▸ **What this task involves**:
Give back, word for word, only the lines from the one containing "- CREATE TABLE car_brands" to the end of the listing below.
START Material for this task
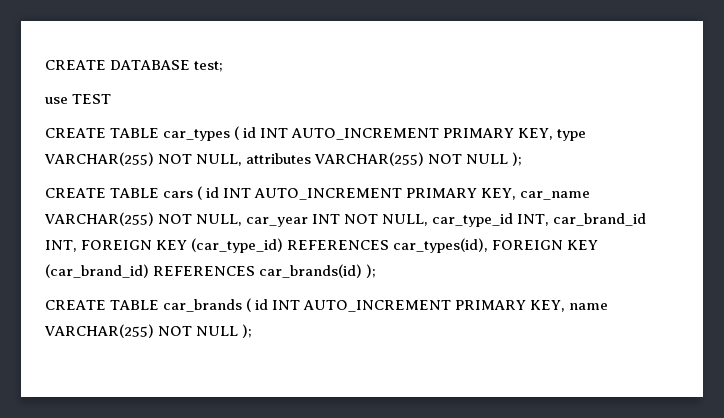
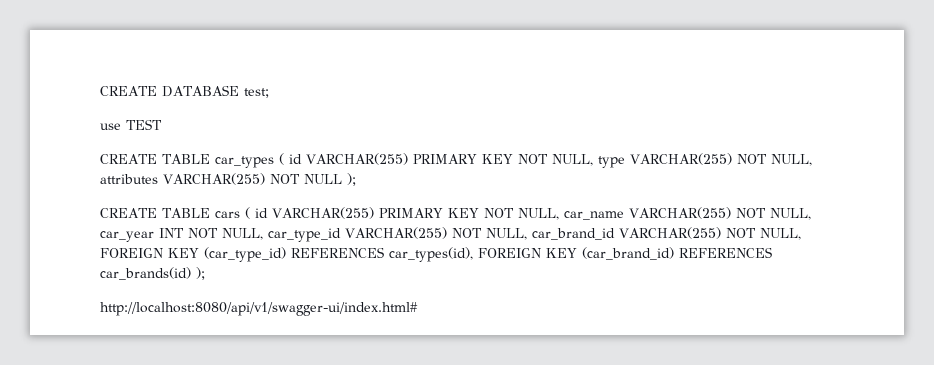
- CREATE TABLE car_types ( id INT AUTO_INCREMENT PRIMARY KEY, type VARCHAR(255) NOT NULL, attributes VARCHAR(255) NOT NULL );
+ CREATE TABLE car_types ( id VARCHAR(255) PRIMARY KEY NOT NULL, type VARCHAR(255) NOT NULL, attributes VARCHAR(255) NOT NULL );
- CREATE TABLE cars ( id INT AUTO_INCREMENT PRIMARY KEY, car_name VARCHAR(255) NOT NULL, car_year INT NOT NULL, car_type_id INT, car_brand_id INT, FOREIGN KEY (car_type_id) REFERENCES car_types(id), FOREIGN KEY (car_brand_id) REFERENCES car_brands(id) );
+ CREATE TABLE cars ( id VARCHAR(255) PRIMARY KEY NOT NULL, car_name VARCHAR(255) NOT NULL, car_year INT NOT NULL, car_type_id VARCHAR(255) NOT NULL, car_brand_id VARCHAR(255) NOT NULL, FOREIGN KEY (car_type_id) REFERENCES car_types(id), FOREIGN KEY (car_brand_id) REFERENCES car_brands(id) );
- CREATE TABLE car_brands ( id INT AUTO_INCREMENT PRIMARY KEY, name VARCHAR(255) NOT NULL );
+ http://localhost:8080/api/v1/swagger-ui/index.html#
END Material for this task
▸ **Written solution**:
- CREATE TABLE car_brands ( id INT AUTO_INCREMENT PRIMARY KEY, name VARCHAR(255) NOT NULL );
+ http://localhost:8080/api/v1/swagger-ui/index.html#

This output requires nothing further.